Here comes Technology
This simple DIY project only consisits of several PHP files. It is manually written without a PHP framework!
What are Application Programming Interfaces (APIs)
Of course, you can read the Wikipedia article, but, if you are not a techie person, it does not mean much for you. I also don't know the precise definition. It does not matter. It is more important if we can use it. To me at least, it is a way to access data (and/or service/software). Normally, people access a website and browse the content. Sometimes we also interact with it by posting information. We upload photos in Facebook, or send name and email address to buy a ticket, or simply type keywords to search on Google. What happening behind the scenes is data transactions and database is often used to manage them efficiently. For example, Google is a kind of database, so that we can find websites after typing keywords.

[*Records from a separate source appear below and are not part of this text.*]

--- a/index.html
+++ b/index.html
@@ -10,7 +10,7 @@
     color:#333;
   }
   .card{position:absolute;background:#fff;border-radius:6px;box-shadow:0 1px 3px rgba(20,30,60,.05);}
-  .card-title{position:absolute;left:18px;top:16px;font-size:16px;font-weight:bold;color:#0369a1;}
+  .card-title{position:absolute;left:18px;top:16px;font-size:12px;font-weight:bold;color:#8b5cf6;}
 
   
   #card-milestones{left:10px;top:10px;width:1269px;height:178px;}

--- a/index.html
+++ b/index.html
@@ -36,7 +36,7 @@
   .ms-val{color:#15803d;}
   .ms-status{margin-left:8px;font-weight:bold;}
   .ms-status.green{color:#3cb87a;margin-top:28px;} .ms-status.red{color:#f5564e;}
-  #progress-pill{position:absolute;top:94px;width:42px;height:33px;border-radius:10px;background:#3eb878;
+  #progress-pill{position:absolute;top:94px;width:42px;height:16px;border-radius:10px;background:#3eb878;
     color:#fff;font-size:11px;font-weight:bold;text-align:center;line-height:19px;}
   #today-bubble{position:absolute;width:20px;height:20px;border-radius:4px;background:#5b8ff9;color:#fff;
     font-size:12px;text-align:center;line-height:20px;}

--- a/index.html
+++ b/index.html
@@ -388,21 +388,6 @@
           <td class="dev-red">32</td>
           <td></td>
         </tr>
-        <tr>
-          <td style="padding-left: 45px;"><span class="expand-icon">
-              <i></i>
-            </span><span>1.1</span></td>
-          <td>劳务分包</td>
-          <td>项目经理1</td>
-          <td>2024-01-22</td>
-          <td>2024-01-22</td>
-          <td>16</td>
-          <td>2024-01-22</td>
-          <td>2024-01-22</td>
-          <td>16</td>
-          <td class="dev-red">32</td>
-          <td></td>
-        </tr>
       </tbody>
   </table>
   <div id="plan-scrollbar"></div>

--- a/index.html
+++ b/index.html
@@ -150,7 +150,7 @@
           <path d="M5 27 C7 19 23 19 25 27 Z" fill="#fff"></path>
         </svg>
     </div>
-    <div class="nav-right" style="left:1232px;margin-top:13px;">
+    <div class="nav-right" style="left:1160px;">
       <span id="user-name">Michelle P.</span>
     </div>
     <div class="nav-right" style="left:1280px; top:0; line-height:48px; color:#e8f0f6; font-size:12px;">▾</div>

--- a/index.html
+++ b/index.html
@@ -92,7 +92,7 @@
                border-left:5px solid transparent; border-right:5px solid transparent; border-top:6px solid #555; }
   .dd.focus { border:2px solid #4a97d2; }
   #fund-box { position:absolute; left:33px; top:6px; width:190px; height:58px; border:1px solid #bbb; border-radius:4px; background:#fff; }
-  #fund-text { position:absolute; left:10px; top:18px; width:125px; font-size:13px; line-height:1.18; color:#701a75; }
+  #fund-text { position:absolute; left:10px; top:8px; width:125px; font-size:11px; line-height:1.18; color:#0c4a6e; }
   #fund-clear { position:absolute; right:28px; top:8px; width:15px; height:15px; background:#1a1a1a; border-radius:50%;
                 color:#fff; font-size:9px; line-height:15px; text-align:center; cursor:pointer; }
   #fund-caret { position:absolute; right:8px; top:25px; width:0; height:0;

Now, instead of using a normal website, API allows you to access such a database (and/or service/software) directly. It is an extra service the website provider offers to share the data (and/or service/software) they have. Why? The offered data is standardised, so other people can use them quickly and efficiently. In particular, software developers can write a code to process them automatically. This is important, because normally users have to type something and click buttons, when using a website. As long as the code is written as such, computer/machine can process data without us. In this way, APIs are useful to build a new service/software. For instance, if you have an access to a weather API and a map API (e.g. GoogleMaps), you can show the temparatures of different locations on a map. This can be a totally new service which is useful for somebody. API allows us to reuse somebody's data (and/or service/software). Why not use such a nice idea for Digital Humanities? That's what CAROL tries to do.
Due to the use of full-text search and chain of APIs on the fly, the query performance is rather slow. Unfortunately, there is not much we can do about it, as this application totally depends on external APIs. In particular, the combination of full-text search and named entity recognition based on it makes it hard to achieve a good performance. On the other hand, we have also proved that the current API set-ups could be a bottle neck for serious implementation of distributed data-centric research for Digital Humanities. We need to wait for faster Internet infrastructure. In fact, this point is pointed out in my academic paper. Let's hope the situation will become better in the near future!
No scalable service
As this project is largely experimental, CAROL only uses free service of APIs. Therefore, scalable and stable service cannot be offered at the moment. In particular, it uses free version of a commercial API (Dandelion APIs and Yandex.Translate API) and the use is limited to 1000 units (entity recognition) per day, and 1,000,000 characters (translation) per day and 10,000,000 characters per month, respectively. If there is a high demand on CAROL, we consider how to offer a more robust service. We are also investigating other Open Source solutions such as Ambiverse Natural Language Understanding.
- The Open Library to search inside the journal
- Dandelion to extract entities
- Yandex.Translate to translate the snippet into English
- Wikipedia/Wikimedia to extract metadata of thumbnails
- Google Maps to display maps
- DBpedia to fetch coordinates of places
Data are only displayed and no data are stored in our servers.